Just Read: Bell Jar


It’s past midnight and my second night at home (i’m on holiday), but I just want to leave a quick note about one of the best books I’ve read.

I’ve just finished The Bell Jar.

This book is so deeply personal that I don’t want to call it a ‘masterpiece’, even though this was the first word that sprang to mind. For calling it so would be a misdemeanour to Plath and her book in my opinion; I absolutely love Bell Jar because of the purity in Esther’s narration – her account is made all the more intimate when we know that she is a semi-version of Plath herself.

But, regardless of its autobiographical aspect, the book is indeed a masterpiece. The vocabulary is superb and I read somewhere that Plath used to attend creative writing courses, which can be felt throughout the book, especially with regards to the structure of her paragraphs. It doesn’t really surprise me that she made the most of these classes, given that she was a very brilliant student who won a scholarship for Cambridge. Her bell jar analogy besides is one of the highlights of this book. The fictional side of the book is just as impressive.

During my reading of the book, I felt as if the world around me was banal, cold and senseless, because I could relate so much to Esther and not so much to anybody else.

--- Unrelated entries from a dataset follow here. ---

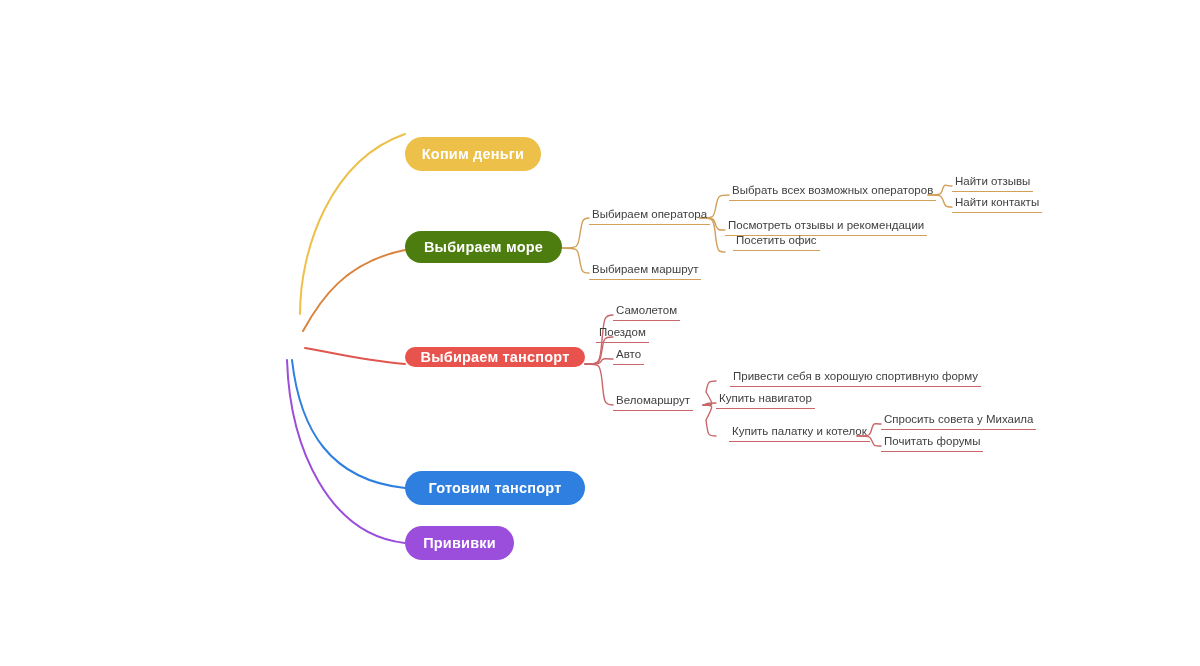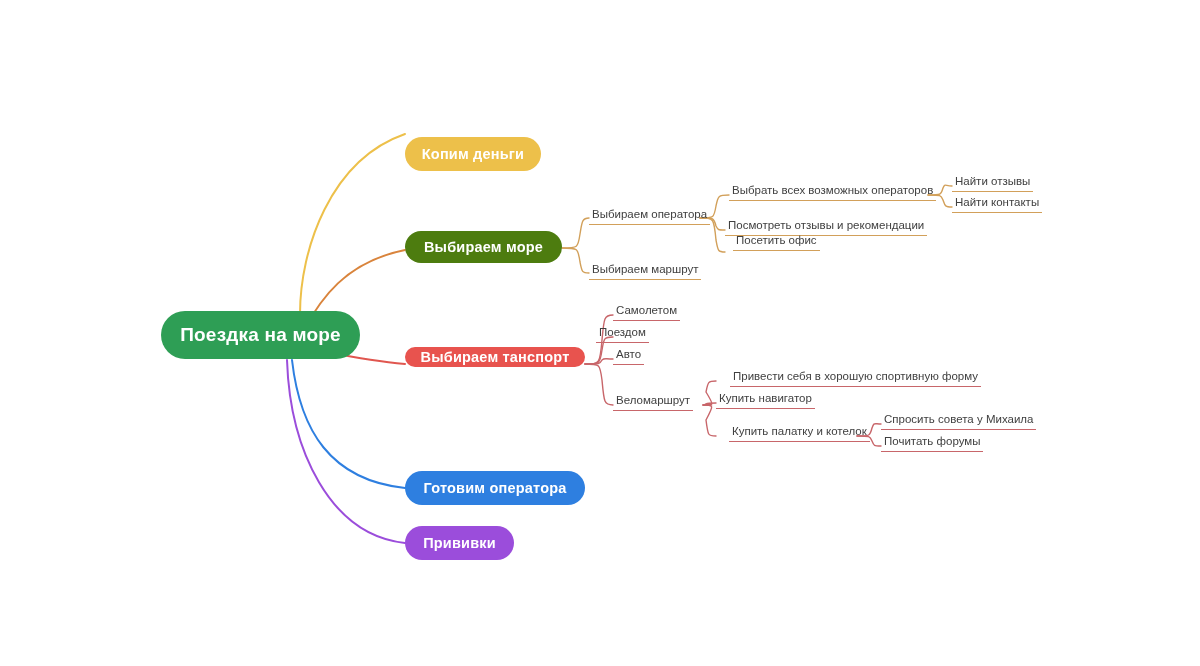--- a/index.html
+++ b/index.html
@@ -83,23 +83,20 @@
       <path d="M 585 364 C 600 364 600 364 602 350 C 604 338 604 337 613 337" fill="none" stroke="#C8666A" stroke-width="1.4" stroke-linecap="round"></path>
       <path d="M 585 364 C 600 364 600 364 602 360 C 604 358 604 359 613 359" fill="none" stroke="#C8666A" stroke-width="1.4" stroke-linecap="round"></path>
       <path d="M 585 364 C 600 364 600 364 602 380 C 604 402 604 405 613 405" fill="none" stroke="#C8666A" stroke-width="1.4" stroke-linecap="round"></path>
       <path d="M 703 405 C 714 405 714 405 706 392 C 708 382 708 381 716 381" fill="none" stroke="#C8666A" stroke-width="1.4" stroke-linecap="round"></path>
       <path d="M 703 405 C 714 405 714 405 706 404 C 708 403 708 403 716 403" fill="none" stroke="#C8666A" stroke-width="1.4" stroke-linecap="round"></path>
       <path d="M 703 405 C 714 405 714 405 706 420 C 708 436 708 436 716 436" fill="none" stroke="#C8666A" stroke-width="1.4" stroke-linecap="round"></path>
       <path d="M 857 436 C 870 436 870 436 872 428 C 874 422 874 424 881 424" fill="none" stroke="#C8666A" stroke-width="1.4" stroke-linecap="round"></path>
       <path d="M 857 436 C 870 436 870 436 872 441 C 874 446 874 446 881 446" fill="none" stroke="#C8666A" stroke-width="1.4" stroke-linecap="round"></path>
     </svg>
 
-  <div class="node pill root" id="root-node" style="left: 161px; top: 311px; width: 199px; height: 48px; background: rgb(46, 158, 85);">
-    <span>Поездка на море</span>
-  </div>
 
   <div id="node-layer">
       <div class="node pill lvl1" style="left: 405px; top: 112px; width: 136px; height: 34px; background: rgb(237, 192, 74); margin-top: 25px;">
         <span>Копим деньги</span>
       </div>
       <div class="node pill lvl1" style="left: 405px; top: 231px; width: 157px; height: 32px; background: #4d7c0f;">
         <span>Выбираем море</span>
       </div>
       <div class="node" style="left: 589px; top: 204px;"><span class="leaf" style="border-bottom-color: rgb(210, 160, 90);">Выбираем оператора</span></div>
       <div class="node" style="left: 729px; top: 180px;"><span class="leaf" style="border-bottom-color: rgb(210, 160, 90);">Выбрать всех возможных операторов</span></div>
@@ -114,20 +111,20 @@
       <div class="node" style="left: 613px; top: 300px;"><span class="leaf" style="border-bottom-color: rgb(200, 102, 106);">Самолетом</span></div>
       <div class="node" style="left: 596px; top: 322px; text-align: center;"><span class="leaf" style="border-bottom-color: rgb(200, 102, 106);">Поездом</span></div>
       <div class="node" style="left: 613px; top: 344px;"><span class="leaf" style="border-bottom-color: rgb(200, 102, 106);">Авто</span></div>
       <div class="node" style="left: 613px; top: 390px;"><span class="leaf" style="border-bottom-color: rgb(200, 102, 106);">Веломаршрут</span></div>
       <div class="node" style="left: 716px; top: 366px;"><span class="leaf" style="border-bottom-color: rgb(200, 102, 106); margin-left: 14px;">Привести себя в хорошую спортивную форму</span></div>
       <div class="node" style="left: 716px; top: 388px;"><span class="leaf" style="border-bottom-color: rgb(200, 102, 106);">Купить навигатор</span></div>
       <div class="node" style="left: 729px; top: 421px;"><span class="leaf" style="border-bottom-color: rgb(200, 102, 106);">Купить палатку и котелок</span></div>
       <div class="node" style="left: 881px; top: 409px;"><span class="leaf" style="border-bottom-color: rgb(200, 102, 106);">Спросить совета у Михаила</span></div>
       <div class="node" style="left: 881px; top: 431px;"><span class="leaf" style="border-bottom-color: rgb(200, 102, 106);">Почитать форумы</span></div>
       <div class="node pill lvl1" style="left: 405px; top: 471px; width: 180px; height: 34px; background: rgb(46, 127, 224);">
-        <span>Готовим оператора</span>
+        <span>Готовим танспорт</span>
       </div>
       <div class="node pill lvl1" style="left: 405px; top: 526px; width: 109px; height: 34px; background: rgb(155, 77, 219);">
         <span>Прививки</span>
       </div>
     </div>
 
 </div>
 
 </body></html>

It was a delight to delve into her world every night. Because of how well-written it is and what it is about, I feel that Bell Jar is a once-in-a-lifetime book that was written way ahead of its time.

Perfect on every level.


8 thoughts on “Just Read: Bell Jar”

  1. Ah, The Bell Jar is truly magnificent. I’d not hesitate to call it a masterpiece, but I can also see why you’d want to avoid the term. I’m so happy you’ve finally read it and enjoyed it so much! It’s definitely a book everyone should read at least once in their lifetime – preferably in their 20s. Esther is one of the few characters that I’ve truly related to and that have left an impact on me, and her story feels so honest but also raw in the finest way.
    P.S. I was so glad to see you pop up in my blog feed! I hope you’re having a lovely and relaxing holiday and I look forward to hearing more about the books you’re reading and loving 🙂

    1. True, Bell Jar is such an unforgettable read. I even dreamed about Sylvia Plath last night. Her life fascinates me and I want to read more about her.
      Haha, that’s nice to hear. I haven’t been reading much because of uni life, but I plan to catch a little over the coming two months. I see you’re still as diligent as ever with your reading and that your favourite book is still North and South! 😮

  2. I haven’t read this particular book, but I’m not greatly surprised to hear how it affected you – Plath’s poetry is so emotionally powerful, no wonder her fiction (well, fictionalised autobiography) has the same power. She’s a devastating read…

    1. I cannot get Bell Jar out of my mind since I finished it on Tuesday. The story is unforgettable and so poignant.It is also so autobiographical that I feel like I’ve gained an important insight into Plath’s troubled life. To be honest, it has quite a bit made me depressed.

      Plath was such an intriguing individual, and it’s a shame that she only wrote one novel during her regrettably short lifetime. So, yes, I will definitely read her poetry and other works on her life.

      Ah, I now understand other people’s fascination about her…..

      1. Oh yes, Plath is depressing. But that’s part of her strength, I think. I certainly recommend reading some of her poetry, even if poetry might not be primarily your genre.